Ethics, Consent and Permissions

The present retrospective study design was approved by the Institutional Review Board of Baskent University before the acquisition of any patient information. All procedures were carried out per the ethical standards of our institutional research committee, as well as the Helsinki Declaration of 1964 and succeeding revisions. As per our institutional norms, all patients, either themselves or legitimately approved representatives, provided written informed consent before the commencement of treatment to collect and analyze blood samples, pathological specimens and publish their results.

Treatment

Each patient received radical C-CRT with a dose of 45 Gy RT (1.8 Gy/fraction, 5-days/week, for 5-weeks) and continuously infused 5-fluorouracil (225 mg/m2/day) over the course of RT, followed by 2 to 6 cycle of maintenance gemcitabine (1000 mg/m2 intravenously on days 1 and 8 every 21 days) as previously described.9 Only the main tumor site and nodes were included in the RT field, and elective nodal irradiation was strictly prohibited.

Measures of CA19-9 and SIRI

The pretreatment CA19-9 and SIRI measures were determined by using the tumor markers and complete blood count tests obtained within the past 1-week and the first day of the C-CRT, respectively. For each patient, the CA19-9 values mirrored right the measured quantities, while the SIRI was calculated by using the Qi’s original formula; SIRI= Monocytes (M) × Neutrophil (N)/Lymphocyte (L), respectively.36

Response Evaluation

Each patient was discussed by institutional tumor board members at six weeks following the C-CRT course and at the end of the adjuvant chemotherapy course for eligibility for conversion surgery, which included radiation oncologists, medical oncologists, radiologists, and surgeons. The main criteria for conversion surgery comprised the patient’s performance status, tumor extent surrounding the major vessels as defined by the AJCC staging framework, and the absence of evident metastases. After the first evaluation for conversion surgery, the treatment response was assessed every 3- and 6-monthly intervals for the first two years and beyond, respectively. Restaging PET/CT and abdominal MRI/CT (after confirmation of a complete metabolic response on PET-CT) scans were used for this objective, with the reported response indicating the best result per EORTC 1999 guidelines. Additionally, plain chest X-ray, total blood count and biochemistry tests, serum CA 19-9 concentrations were obtained at each visit.

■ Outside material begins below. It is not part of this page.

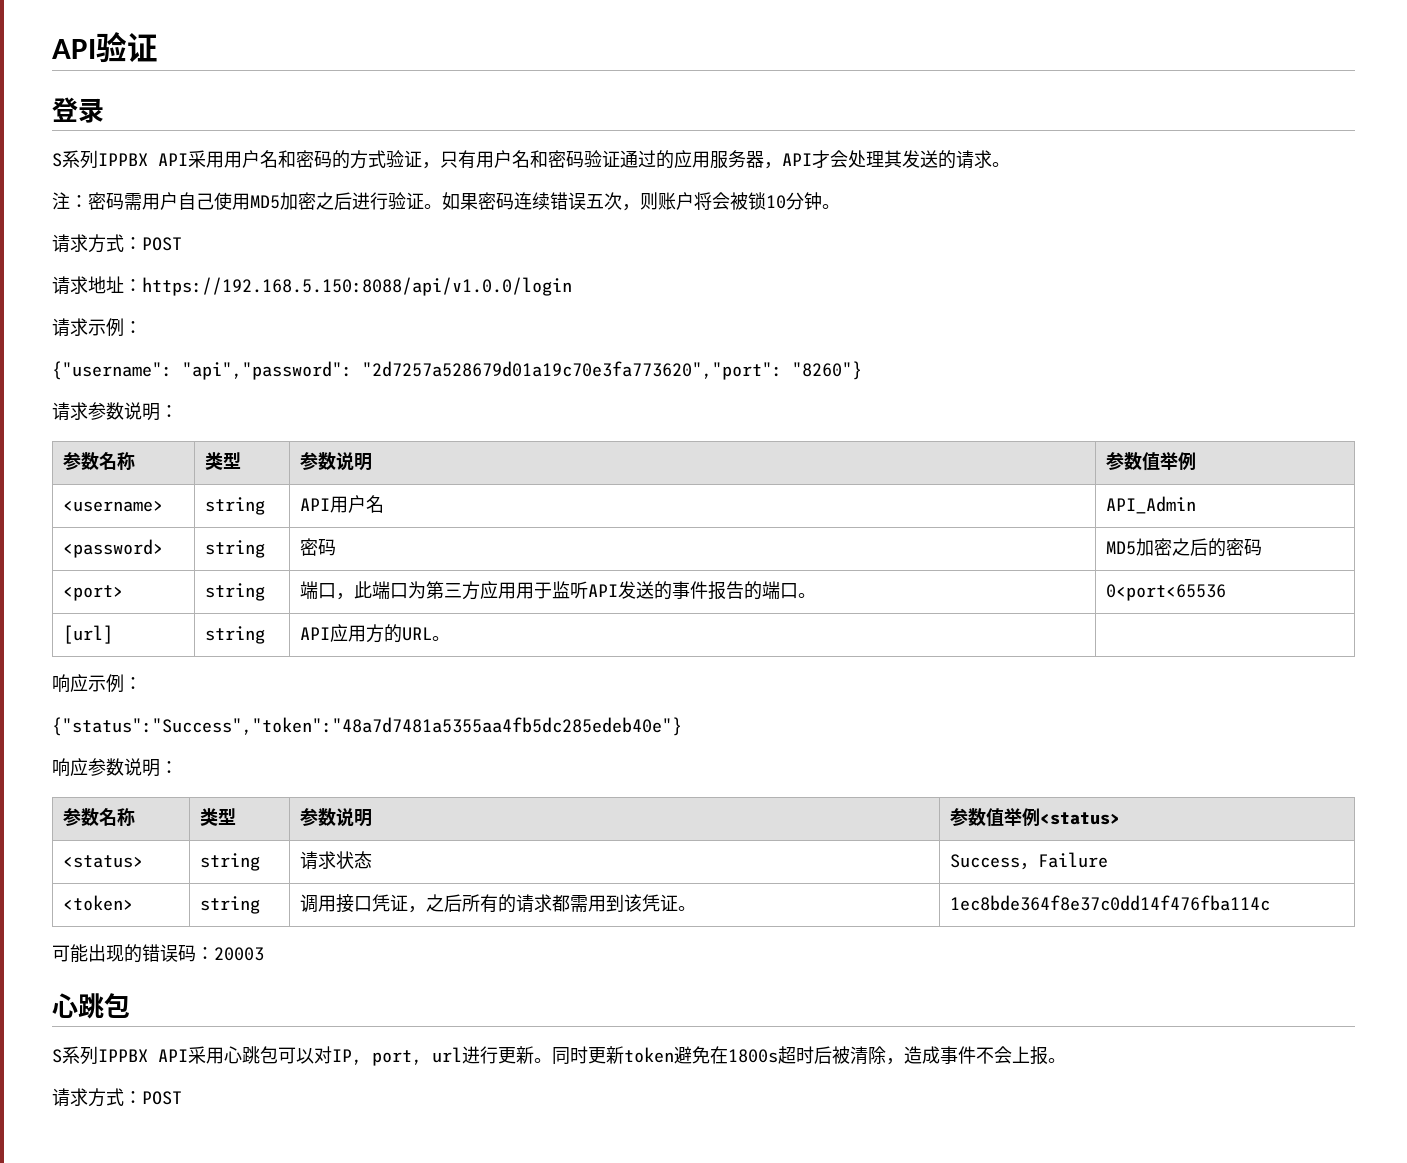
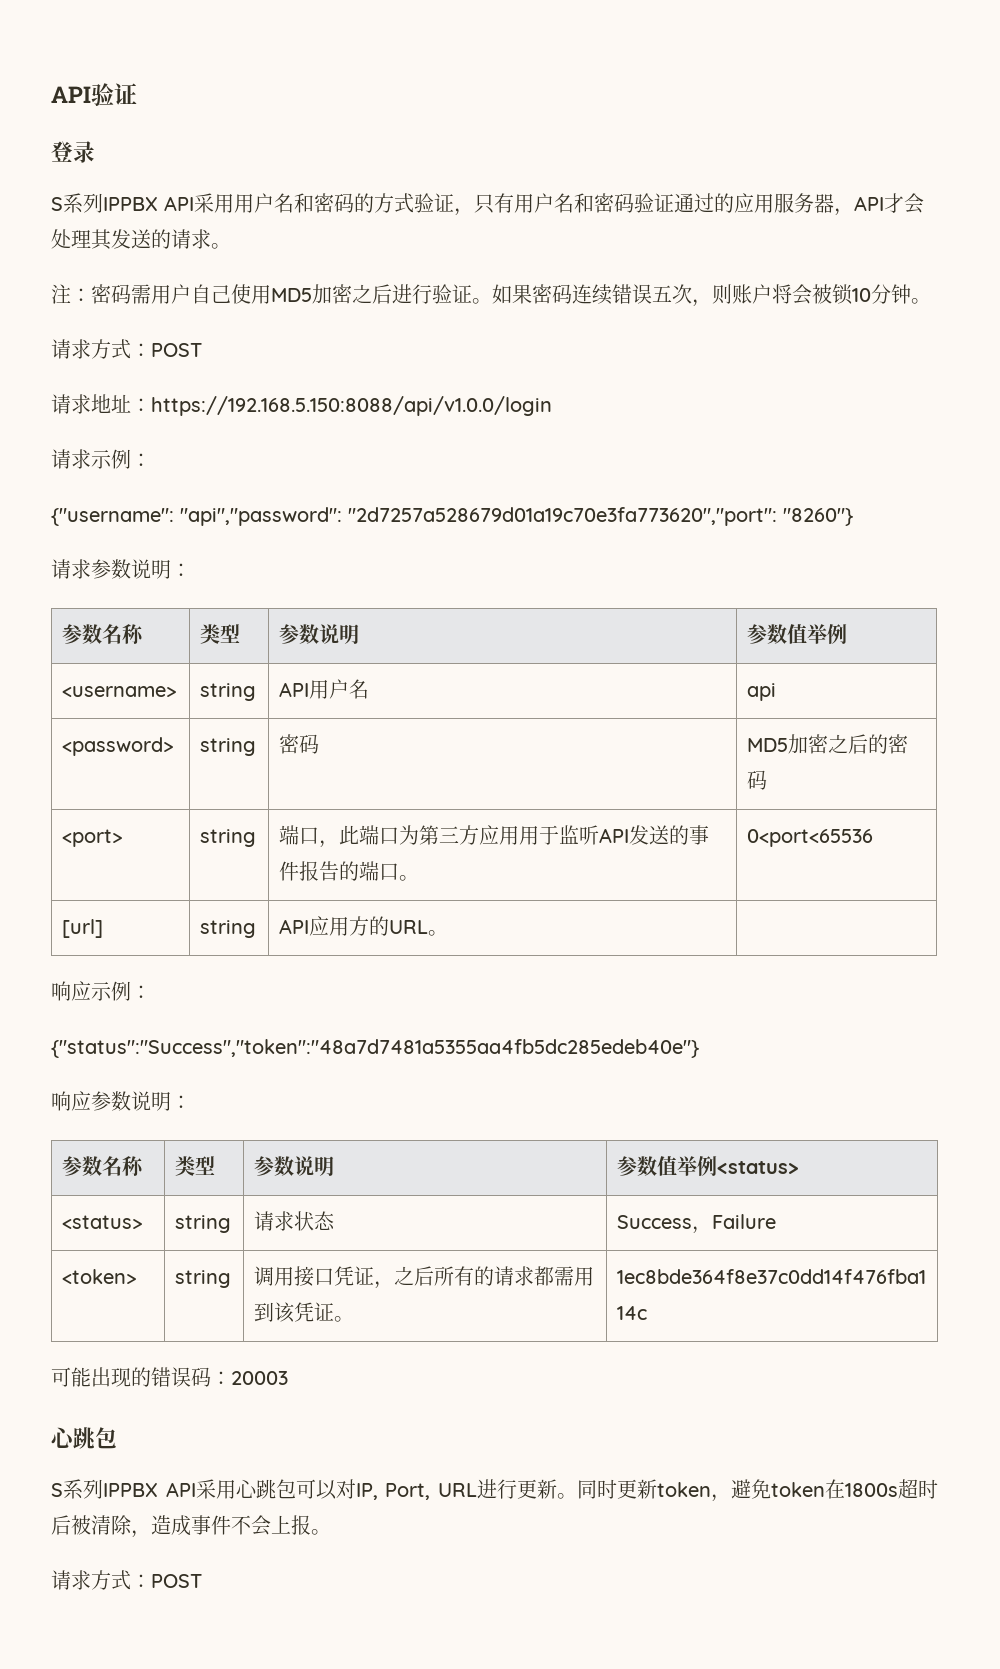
[1105,496,1196,514] API_Admin -> [747,683,777,701] api
[372,1047,462,1066] port, url -> [385,1483,478,1500] Port, URL
[674,1046,710,1064] 避免 -> [711,1479,825,1502] ，避免token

Any of the abdominal ultrasonography, chest CT, cranial MRI, and/or bone scintigraphy assessments were not regularly needed and were restricted to cases with clinically suspected DMs.

Statistical Methods

The primary endpoint of the present research was the impact of PCPI on the overall survival (OS) results: the interval between the first day of the C-CRT and the date of death or last follow-up. The progression-free survival (PFS: the interim between the first day of the C-CRT and the dates of any disease progression/death/last follow-up) constituted the secondary endpoint. Categorical and continuous variables were described with the frequency distributions and medians plus ranges, respectively. Accessibility of pre-C-CRT CA 19-9 and SIRI cutoffs that may group the study population into two separate bunches with distinctive OS and PFS results was searched for by performing receiver operating characteristic (ROC) curve analyses. Student’s t-tests, Chi-square tests, or Spearman correlation analyses were endeavored to test correlations between patients’ groups, as indicated. The study population was stratified into two or more groups for intergroup comparisons, as needed. Kaplan-Meier curves were drawn for PFS and OS and compared with Log rank tests. The Multivariate Cox proportional hazard model was utilized to survey probable interactions between these variables and survival outcomes. All two-tailed P-values < 0.05 were considered significant for the comparisons between any two groups. However, the treatment weights were adjusted for multiplicity by employing Bonferroni corrections and ensuing P-values for comparisons between three or more subgroups to limit the random false-positive results for simultaneously performed multiple subgroup analyses, such as the PCPI groups.

Results

A sum of 152 qualified LAPAC patients who underwent definitive C-CRT at our institution was included in this analysis (Table 1). The median age was 59 years (range: 27–79), with 22.4% of them being elderly patients per the commonly cited age cutoff of 70 years. Male gender (78.3%) and pancreas head tumors (80.9%) were predominant. Overall, 46.8% and 56.6% of patients had metastatic lymph node(s) and significant weight loss (WL: ≥5% at past 6 months before the C-CRT). The median pre-C-CRT CA 19-9 measure was 91.8 U/mL (range: 19.4–785.2) which decreased to 64.6 U/mL (range: 15.6–817.3) at the end of adjuvant chemotherapy. The CA 19-9 measure was found to decrease to our laboratory normal levels of 37.0 U/mL in only 14 (9.9%) of 141 patients presenting with high (≥37.0 U/mL) CA 19-9 measures after the adjuvant chemotherapy. Only 14 (9.9%) of 141 patients presenting with high (37.0 U/mL) CA 19-9 levels had their CA 19-9 levels drop to our laboratory normal values of 37.0 U/mL following the adjuvant chemotherapy. One-hundred and twelve (73.7%) of the 152 patients received all 4 to 6 cycles of prescribed adjuvant chemotherapy, with a median of 4 cycles (range: 1–6).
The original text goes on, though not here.